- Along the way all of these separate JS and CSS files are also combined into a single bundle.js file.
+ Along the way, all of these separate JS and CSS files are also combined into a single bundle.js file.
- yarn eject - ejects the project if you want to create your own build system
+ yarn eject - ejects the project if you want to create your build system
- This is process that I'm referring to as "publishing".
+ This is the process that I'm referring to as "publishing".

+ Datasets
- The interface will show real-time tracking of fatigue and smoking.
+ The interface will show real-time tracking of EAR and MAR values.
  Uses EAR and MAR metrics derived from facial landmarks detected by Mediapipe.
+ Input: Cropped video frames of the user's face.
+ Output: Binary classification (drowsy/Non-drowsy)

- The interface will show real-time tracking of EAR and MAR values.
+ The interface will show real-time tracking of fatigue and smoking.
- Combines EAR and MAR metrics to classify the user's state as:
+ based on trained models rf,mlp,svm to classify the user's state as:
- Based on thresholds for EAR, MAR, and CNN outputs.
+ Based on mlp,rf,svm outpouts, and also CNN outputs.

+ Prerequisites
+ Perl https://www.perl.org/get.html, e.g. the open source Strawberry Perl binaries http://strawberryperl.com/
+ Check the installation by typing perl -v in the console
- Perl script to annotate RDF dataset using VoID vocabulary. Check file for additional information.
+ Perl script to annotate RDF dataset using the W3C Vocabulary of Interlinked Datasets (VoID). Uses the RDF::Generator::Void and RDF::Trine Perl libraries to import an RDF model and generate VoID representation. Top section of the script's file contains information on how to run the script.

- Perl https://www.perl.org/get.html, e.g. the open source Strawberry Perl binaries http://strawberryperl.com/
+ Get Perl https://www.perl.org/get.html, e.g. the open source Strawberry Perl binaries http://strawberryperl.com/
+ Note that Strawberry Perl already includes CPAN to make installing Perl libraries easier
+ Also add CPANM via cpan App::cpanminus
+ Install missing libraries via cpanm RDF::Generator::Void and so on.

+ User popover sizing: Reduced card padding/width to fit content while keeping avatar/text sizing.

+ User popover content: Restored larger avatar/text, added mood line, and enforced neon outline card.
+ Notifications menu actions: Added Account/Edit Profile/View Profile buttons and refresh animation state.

TASK OBJECTIVE
The job is to copy each line from the material above that holds the word "This".

TASK SOLUTION
- This is process that I'm referring to as "publishing".
+ This is the process that I'm referring to as "publishing".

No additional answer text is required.